◆ **THE DATA**:
○ ○ ○ ○ ○ ○ ○

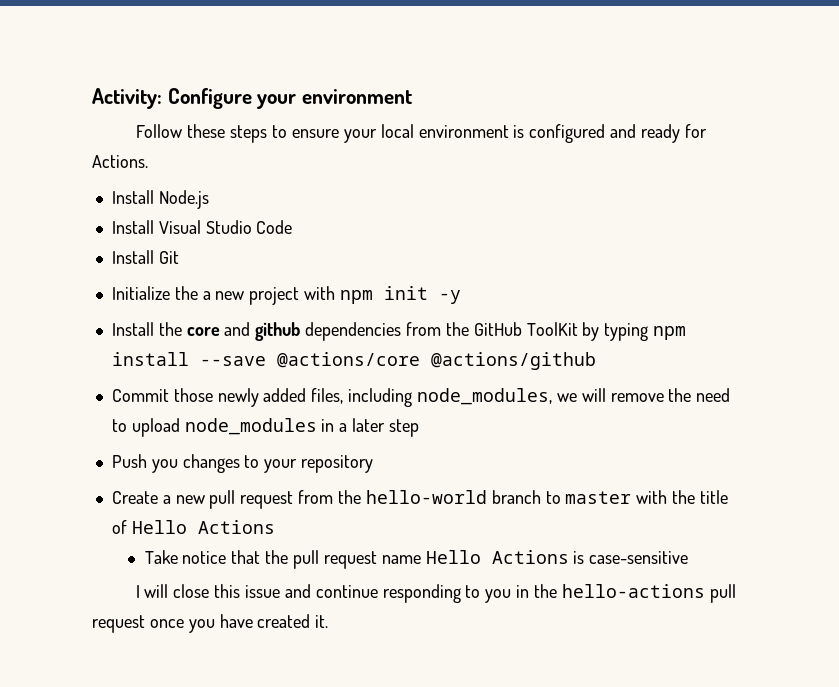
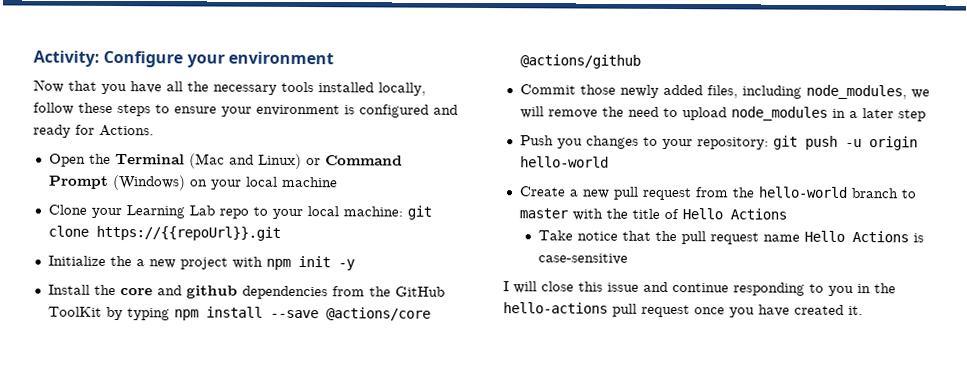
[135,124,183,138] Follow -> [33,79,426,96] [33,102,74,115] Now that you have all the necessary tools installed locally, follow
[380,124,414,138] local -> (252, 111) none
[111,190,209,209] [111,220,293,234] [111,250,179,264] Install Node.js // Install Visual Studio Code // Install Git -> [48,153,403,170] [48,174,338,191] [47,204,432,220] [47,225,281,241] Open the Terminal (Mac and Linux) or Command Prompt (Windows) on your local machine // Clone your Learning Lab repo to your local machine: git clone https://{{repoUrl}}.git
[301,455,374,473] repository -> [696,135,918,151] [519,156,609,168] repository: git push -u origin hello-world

○ ○ ○ ○ ○ ○ ○

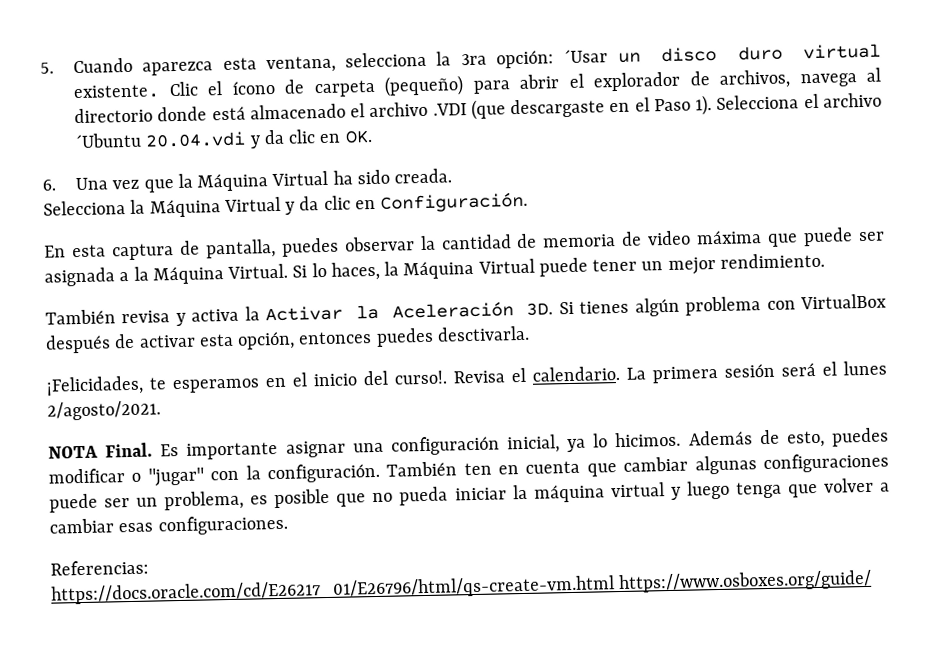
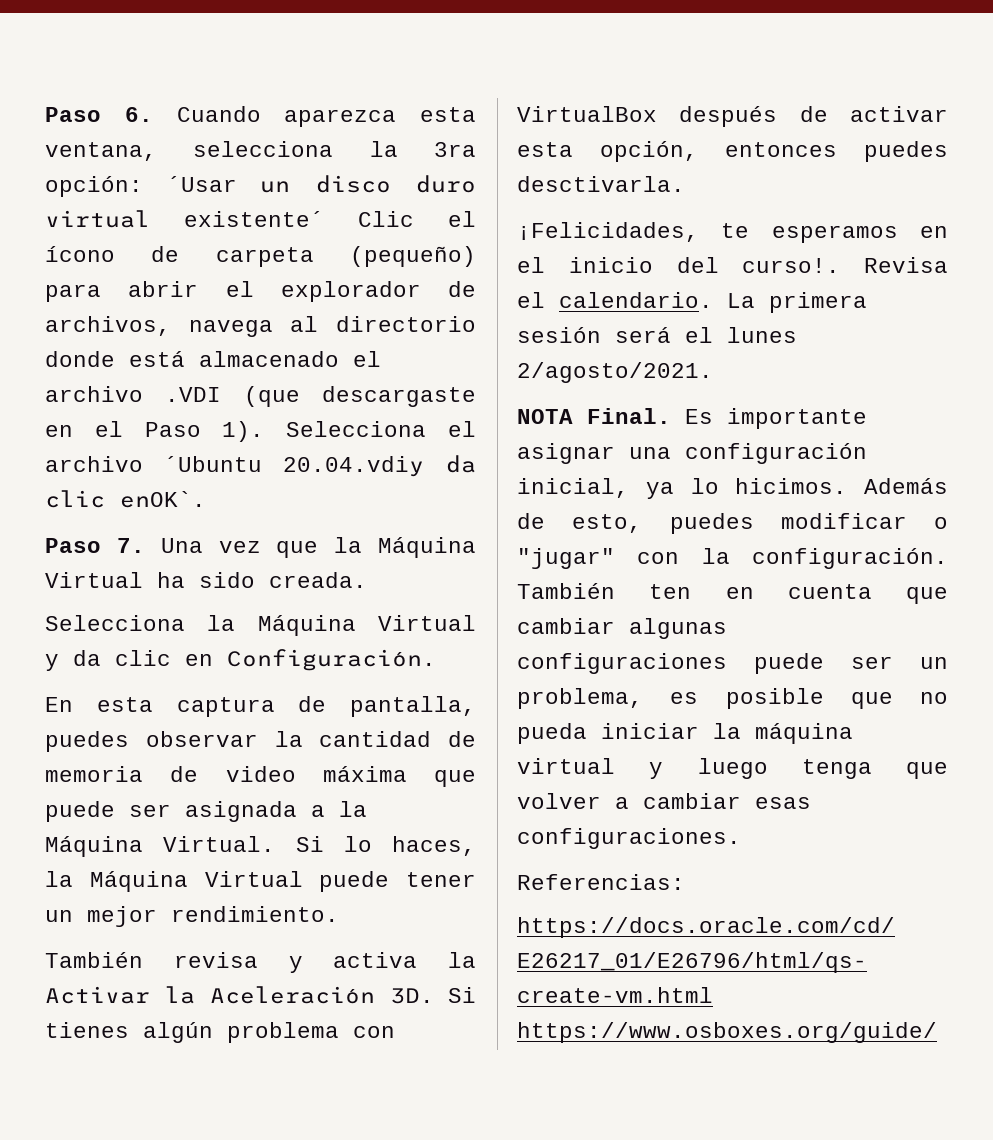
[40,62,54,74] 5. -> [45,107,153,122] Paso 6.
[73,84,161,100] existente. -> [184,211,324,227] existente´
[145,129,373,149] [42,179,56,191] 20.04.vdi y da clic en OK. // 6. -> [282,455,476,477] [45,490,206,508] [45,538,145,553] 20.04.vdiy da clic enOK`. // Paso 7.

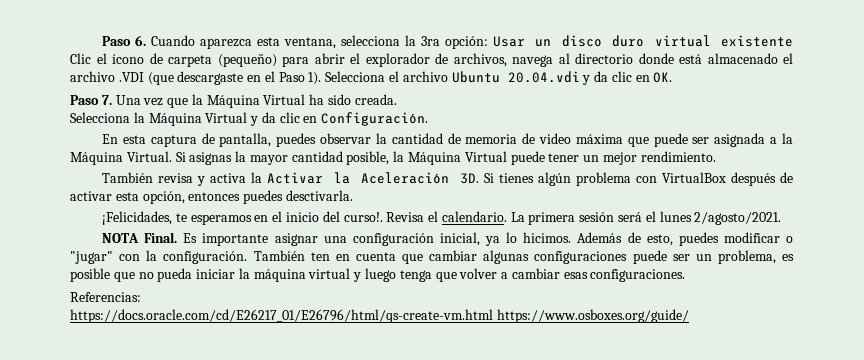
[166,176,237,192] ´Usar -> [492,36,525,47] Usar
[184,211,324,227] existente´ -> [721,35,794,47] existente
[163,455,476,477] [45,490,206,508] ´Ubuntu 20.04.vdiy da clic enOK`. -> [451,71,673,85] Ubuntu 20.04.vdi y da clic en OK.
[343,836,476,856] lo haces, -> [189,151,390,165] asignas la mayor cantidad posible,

○ ○ ○ ○ ○ ○ ○

Everything above from the line containing "[73,84,161,100] existente. ->" through the line containing "[343,836,476,856] lo haces, ->" must be repeated exactly, and the pictures must be left out.

◆ **TASK ANSWER**:
[73,84,161,100] existente. -> [184,211,324,227] existente´
[145,129,373,149] [42,179,56,191] 20.04.vdi y da clic en OK. // 6. -> [282,455,476,477] [45,490,206,508] [45,538,145,553] 20.04.vdiy da clic enOK`. // Paso 7.

[166,176,237,192] ´Usar -> [492,36,525,47] Usar
[184,211,324,227] existente´ -> [721,35,794,47] existente
[163,455,476,477] [45,490,206,508] ´Ubuntu 20.04.vdiy da clic enOK`. -> [451,71,673,85] Ubuntu 20.04.vdi y da clic en OK.
[343,836,476,856] lo haces, -> [189,151,390,165] asignas la mayor cantidad posible,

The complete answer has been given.